It’s no surprise that artistic institutions in the U.K. have deep ties to the slave trade, but according to new reports, a new study conducted by the National Gallery has revealed that 67 figures either directly or tangentially connected to the museum in some way had links to the slave trade. The museum is essentially defining links to the slave trade as direct; as in a portrait being painted of a slave owner, or more incidental, wherein a financial exchange might be made with a collector with stakes in the slave trade.
For example, George Byng, one such person that the National Gallery conducted research on, was the former owner of a painting that was subsequently purchased by the museum and the owner by marriage of a property on which slaves lived. “He left his property, including the enslaved people, in trust to his sister Sarah to be sold for the benefit of his children,” the museum’s research reads. “Our project has started to find out about what links to slave-ownership can be traced within the gallery, and to what extent the profits from plantation slavery impacted our early history,” the National Gallery continued.
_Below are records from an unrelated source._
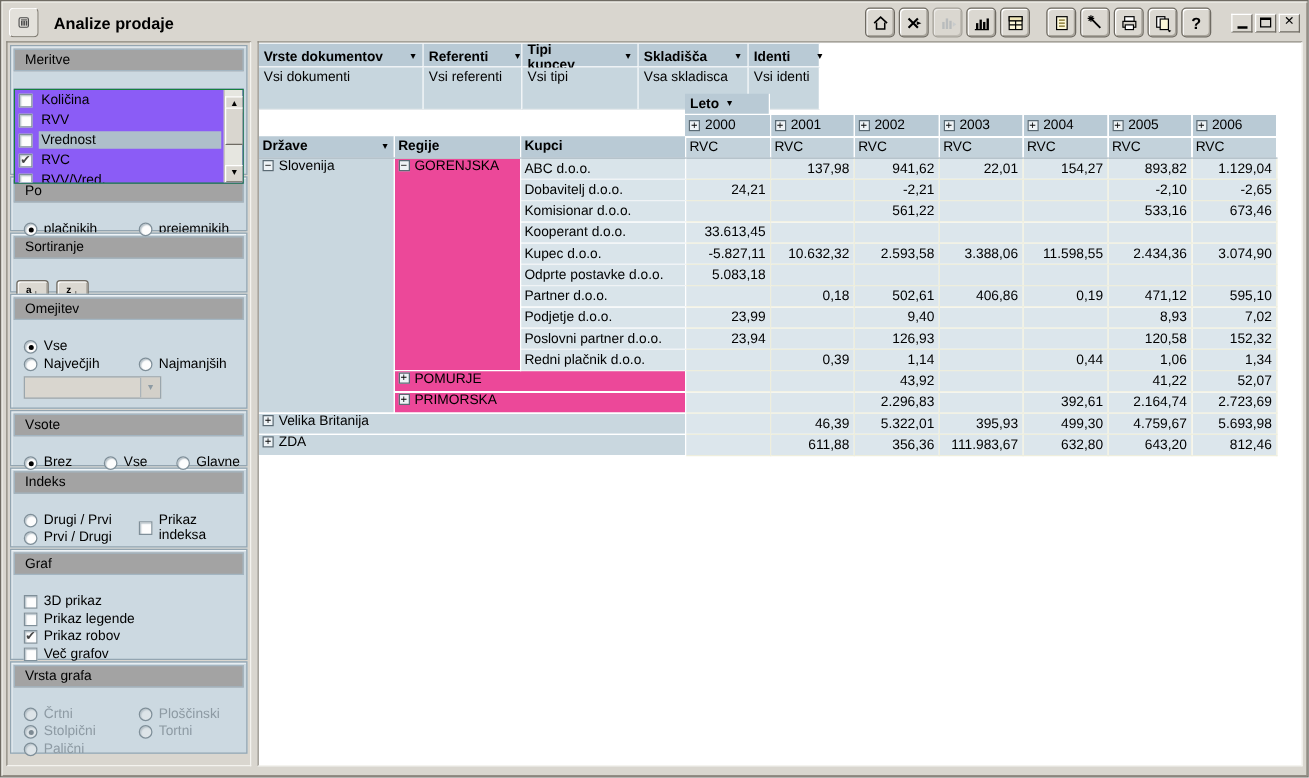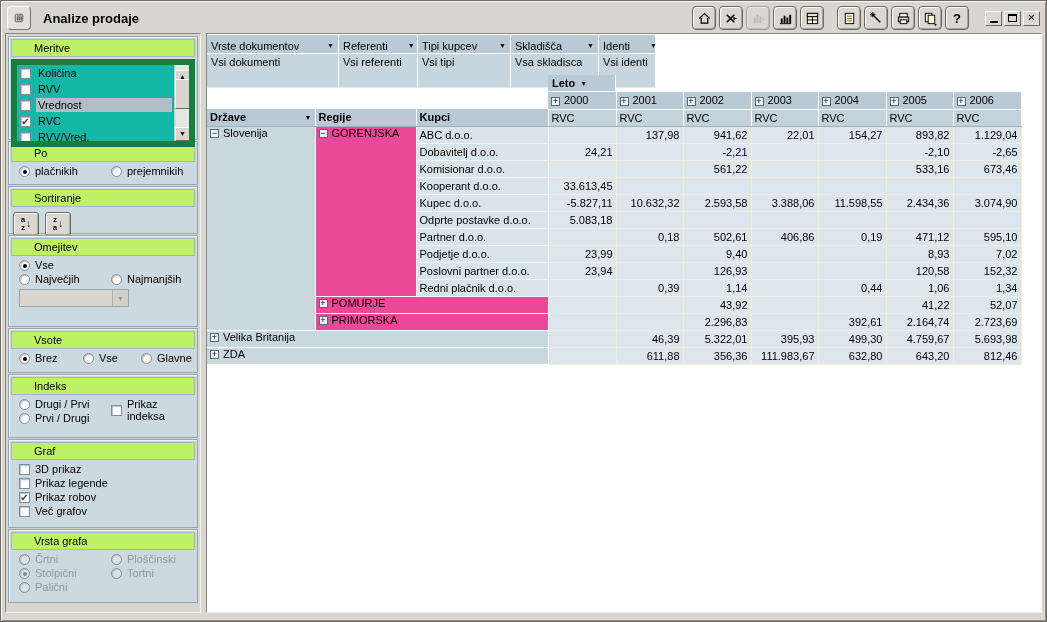--- a/index.html
+++ b/index.html
@@ -29,7 +29,7 @@
   .sidebar{width:196px;flex:0 0 196px;background:#d9d6cf;border:1px solid;border-color:#8a867c #f4f3ef #f4f3ef #8a867c;
     padding:2px;display:flex;flex-direction:column;gap:1px;overflow:hidden;}
   .panel{background:#ccd9e1;border:1px solid #93a5b1;box-shadow:inset 1px 1px 0 #eef3f6;padding:2px;flex:0 0 auto;}
-  .panel-h{background:#bef264;border:1px solid #a3b5c1;font-size:11px;color:#000;padding:2px 22px;margin-bottom:2px;}
+  .panel-h{background:#a3a3a3;border:1px solid #a3b5c1;font-size:11px;color:#000;padding:2px 8px;margin-bottom:14px;}
   .opt-row{display:flex;align-items:center;gap:5px;font-size:11px;color:#000;padding:1px 0 1px 8px;}
   .opt-row.dis{color:#8d9aa3;}
   .radio{width:11px;height:11px;border-radius:50%;background:#fdfdfd;border:1px solid #7f8f99;

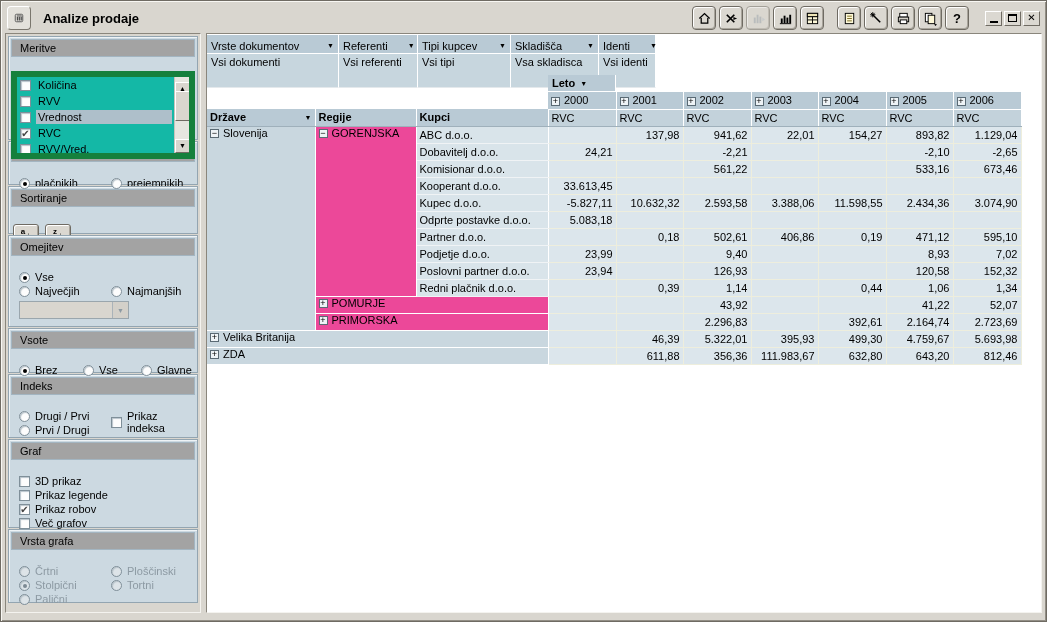--- a/index.html
+++ b/index.html
@@ -65,7 +65,7 @@
   
   .main{flex:1;background:#fff;border:1px solid;border-color:#8a867c #f4f3ef #f4f3ef #8a867c;position:relative;overflow:hidden;}
   .filters{position:absolute;left:0;top:1px;display:grid;grid-template-columns:132px 79px 93px 88px 57px;}
-  .f-head{background:#b9cad5;border-right:1px solid #fff;border-bottom:1px solid #fff;font-size:11px;font-weight:normal;
+  .f-head{background:#b9cad5;border-right:1px solid #fff;border-bottom:1px solid #fff;font-size:11px;font-weight:bold;
     padding:5px 4px 2px 4px;display:flex;align-items:center;gap:20px;height:19px;}
   .f-head .arrow{margin-left:auto;}
   .f-val{background:#c7d6de;border-right:1px solid #fff;border-bottom:1px solid #e4e9ec;font-size:11px;padding:2px 4px;height:34px;}

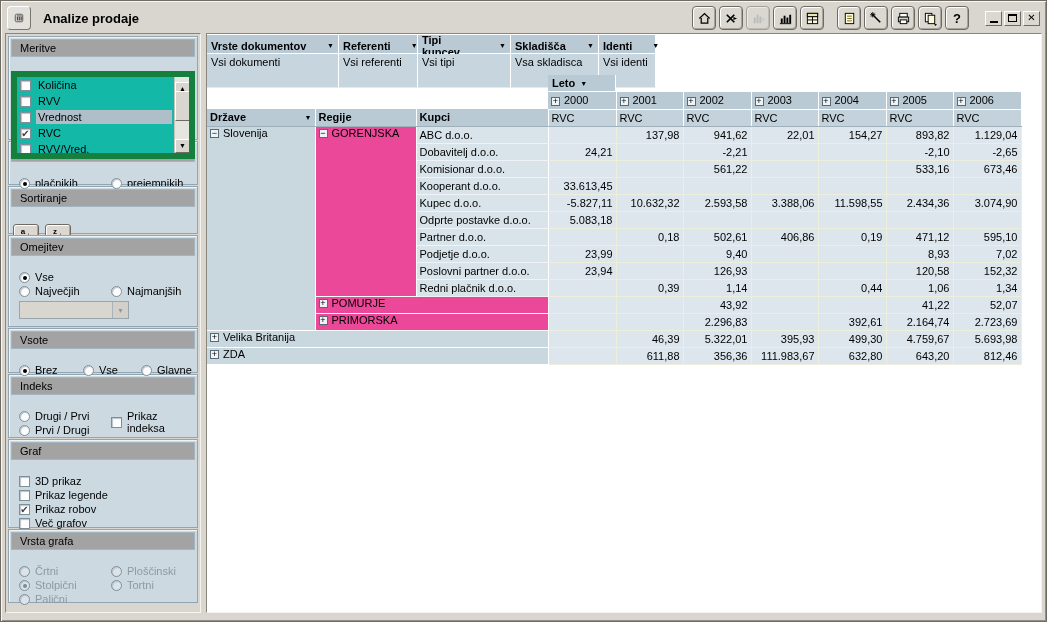--- a/index.html
+++ b/index.html
@@ -40,7 +40,7 @@
   .cb{width:11px;height:11px;background:#fdfdfd;border:1px solid #7f8f99;box-shadow:inset 1px 1px 1px #b9c4cb;
     font-size:10px;line-height:9px;text-align:center;color:#444;flex:0 0 11px;overflow:hidden;}
   
-  .listbox{background:#14b8a6;border:6px solid #15803d;height:88px;position:relative;overflow:hidden;}
+  .listbox{background:#8b5cf6;border:1px solid #15803d;height:76px;position:relative;overflow:hidden;}
   .lb-item{display:flex;align-items:center;gap:5px;font-size:11px;height:16px;padding-left:3px;padding-right:17px;}
   .lb-item .lbl{flex:1;padding:1px 2px;}
   .lb-item.hl .lbl{background:#aebfca;}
Other figures in the National Gallery’s research were found to have contributed to abolition efforts. James Forbes, a donor to the museum, wrote in a letter about how the origins of the practice of slavery could be tied “to European avarice: the ‘insatiable thirst of Europeans’ for gold and diamonds.”
Another trustee, Thomas Spring Rice, supported the ministerial plan for the abolition of slavery and was noted in writing as having had “a lifelong attachment to the anti-slavery movement.” Of course, many other institutions in the U.K. Have similar legacies. The former director of the British Museum recently weighed in on whether problematic art tied to colonialism should be retained or explained.